まず読みたい 紙面 06面

宇宙は“使う”時代へ

衛星データ、測位、通信で新産業創出へ

宇宙産業は今、新たな段階に入っている。これまでの宇宙開発は国が主導する大型プロジェクトの色合いが強かったが、昨今は民間企業やスタートアップの参入が進み、ロケット開発や人工衛星開発だけでなく、衛星が取得するデータを活用し、防災や農業、物流、インフラ管理といった地球上の社会課題を解決するサービスなどの開発に広がりつつある。宇宙は“行く”“つくる”だけでなく、“使う”時代になってきた。社会課題の解決には、業界を限定せず、さまざまな技術や知見を組み合わせて社会実装していく力が求められている。まさしく高専生の学びが宇宙産業に生かせる時期にきている。宇宙産業の今を追った。

宇宙は“使う”時代へ

官民で広がる宇宙市場

宇宙産業は成長段階に入っている。Space Foundationのレポートでは、世界の宇宙経済は2024年に過去最高の6130億ドルに達し、中でも商業部門が成長分の78%を占めた。また世界経済フォーラムとマッキンゼーのレポートによると、宇宙経済は2035年に2023年比約3倍となる1.8兆ドル規模まで拡大する可能性を示している。

日本を見ても拡大基調になってきた。日本の宇宙産業はこれまで大手メーカーが中心に関わってきていたが、近年は宇宙関連スタートアップの参入が相次いでいる。SPACETIDEによると、日本の宇宙産業には、既に120社以上の多様な業種の企業が参画しているだけでなく、大学発など約100社の宇宙ベンチャーが生まれてきている。市場規模は約4兆円で、政府は30年代早期に倍の約8兆円を目指すとしている。

産業基盤を好循環に

ただ現状を見ると日本の宇宙産業は世界と比較すると規模が小さい。経済産業省によると、日本の宇宙産業は「データ利用少」「衛星生産少」「打ち上げ機会少」の“三すくみ”の構造から、データ利用や衛星生産、打ち上げ機会が増える“好循環”の構造に変える必要があると指摘。多数の人工衛星を連携させて運用する「衛星コンステレーション」や打ち上げの高頻度化に対応できる産業基盤の構築が求められるという。
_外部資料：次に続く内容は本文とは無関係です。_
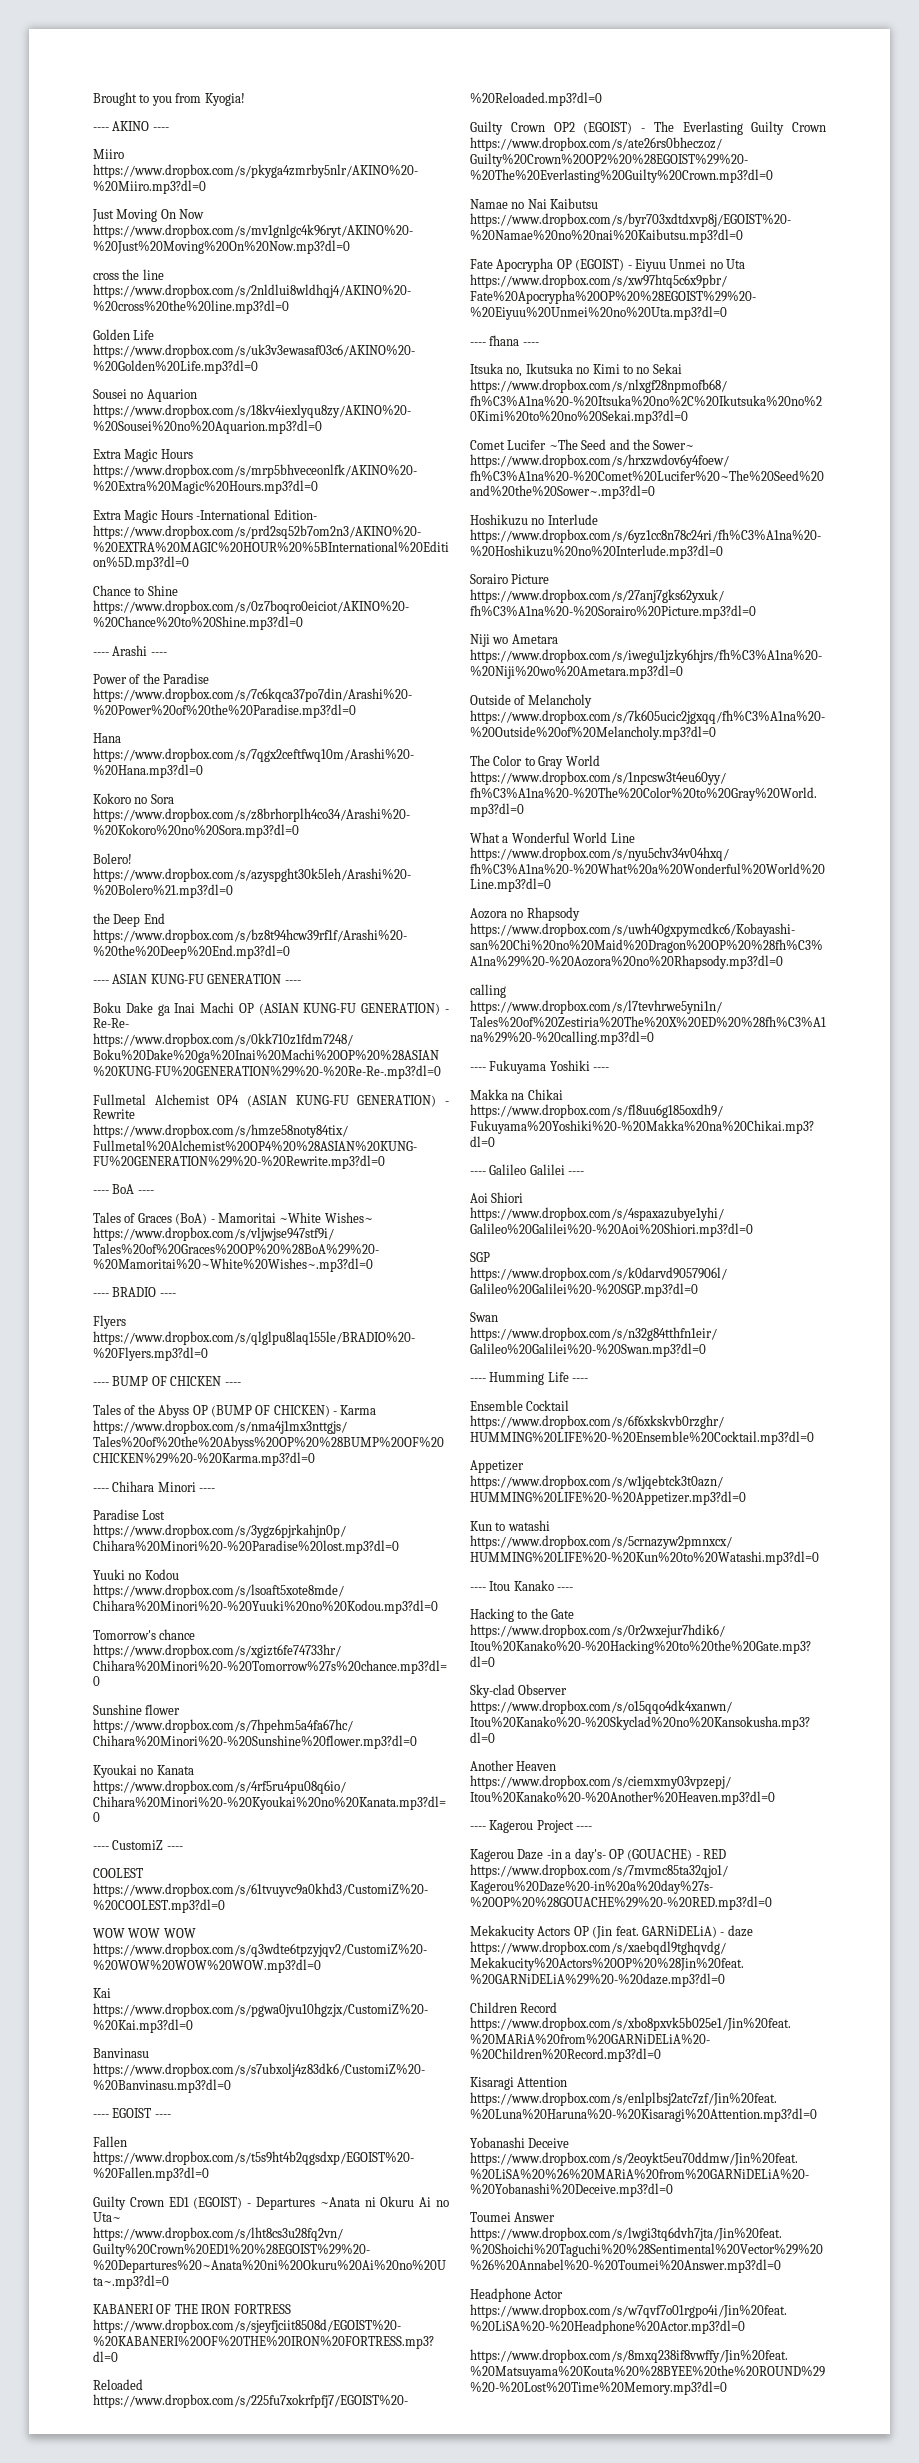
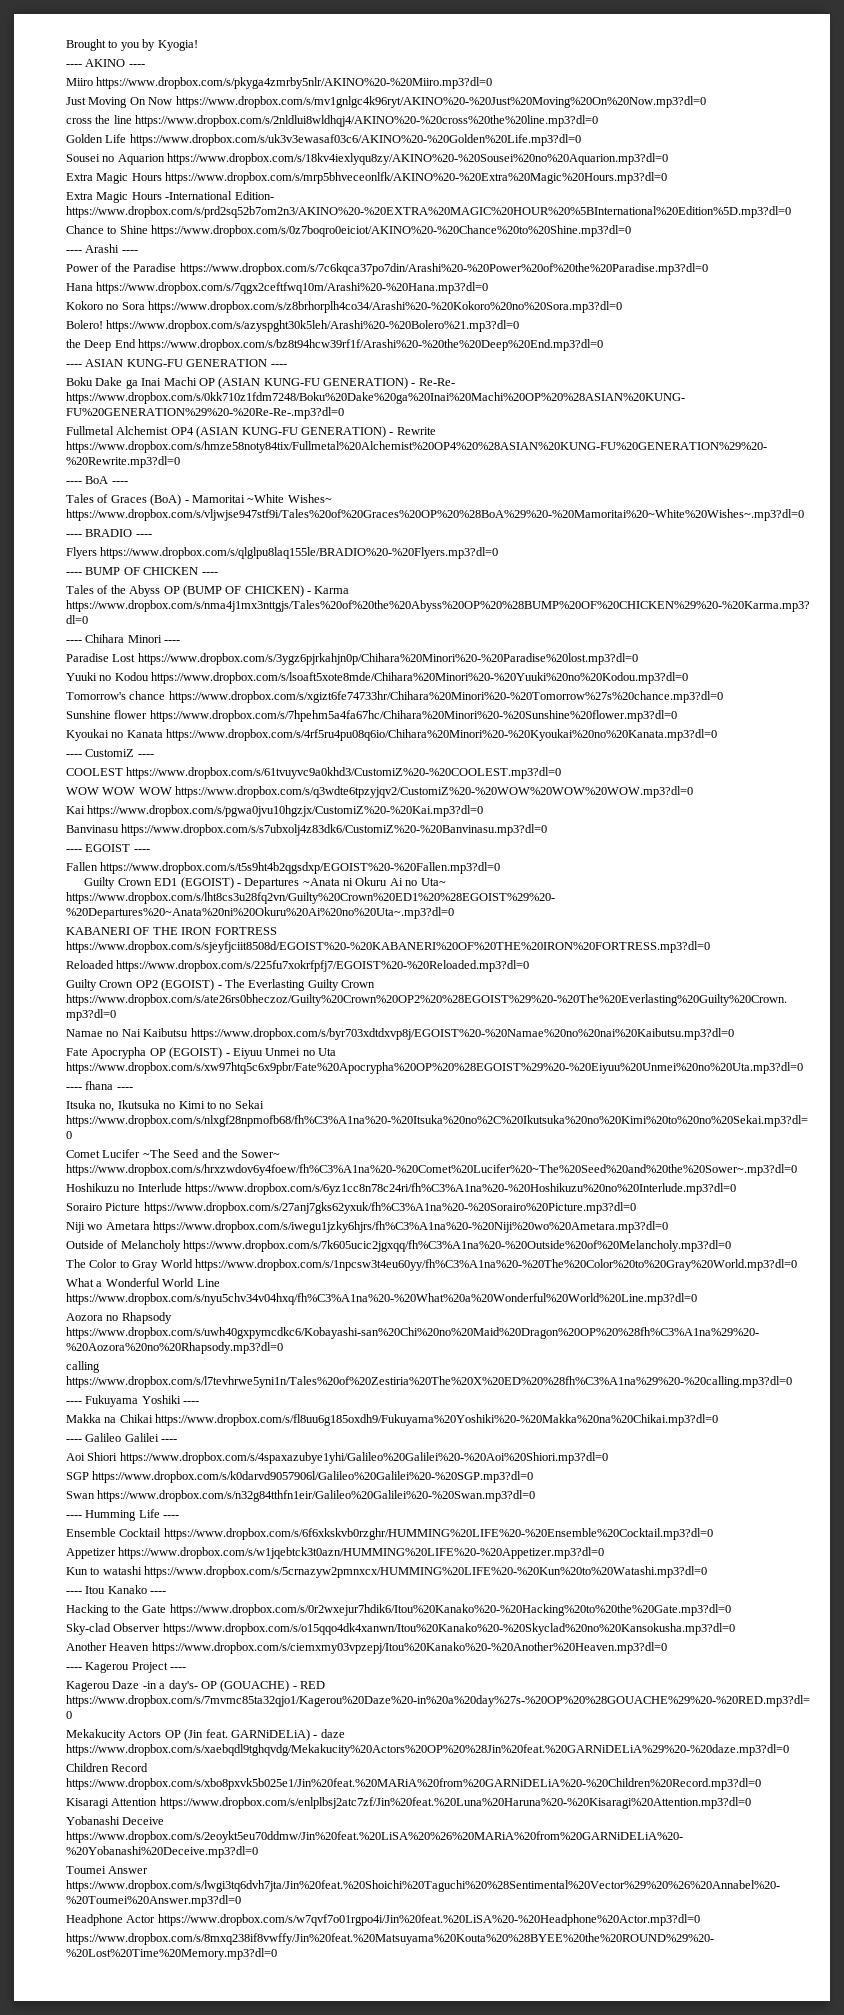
[175,93,202,103] from -> [142,39,156,51] by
実際、政府を挙げた宇宙産業の後押しも活発で、産業構造の転換を目指している。宇宙航空研究開発機構(JAXA)の宇宙戦略基金では、「輸送」「衛星等」「探査等」の3分野で、最大10年にわたり技術開発に取り組める支援をしている。

こうした中、衛星データ利用は広がりを見せてきている。これからは地球観測や測位、通信など、衛星データを使ったサービスの提供が経済成長の原動力になるとの見方も強く、いかに競争力のあるサービスを創出し、国際市場を獲得していけるかが重要になってくる。

実際、AI(人工知能)を活用した衛星データの解析技術も進んでおり、衛星データの民生利用はさまざまな分野で広がってきた。経済産業省でも、衛星データを活用した新たなビジネスの創出の促進を目指し、クラウド環境で衛星データを利用できる「Tellus(テルース)」を開発した。こうした動きも宇宙産業の拡大を後押ししている。

小型衛星、測位で用途拡大

衛星開発では小型衛星化がさらに進み、小型衛星コンステレーションが重要な鍵を握ってくる。BryceTechの調査では、24年だけで約2800機の小型衛星が打ち上げられ、小型衛星が全宇宙機の97%を占めたとしている。小型衛星を連携して運用する小型衛星コンステレーションは、地球観測や衛星通信で新たな社会価値を生み出す成長分野とみられている。

政府でも経済社会や安全保障の基盤となる重要産業と位置付けている。

衛星データの利活用は地球観測に限らない。測位や通信も社会課題解決の重要な基盤になる。日本の衛星測位システムの準天頂衛星「みちびき」は、7機体制になると、日本上空に常に4機以上の衛星が滞空するため、みちびき単独での持続測位ができるようになる。これが実現すれば、自動運転やスマート農業、物流、建設、防災など、幅広い分野で応用できるようになる。

宇宙を使うためには、さまざまな技術や知見が必要だ。そして宇宙産業を支える技術は、機械、電気・電子、情報、材料、制御、通信など多様だ。まさしくこれからは幅広い技術を生かしていかなければならず、高専生が学ぶ技術が宇宙を使うサービスの現場で求められている。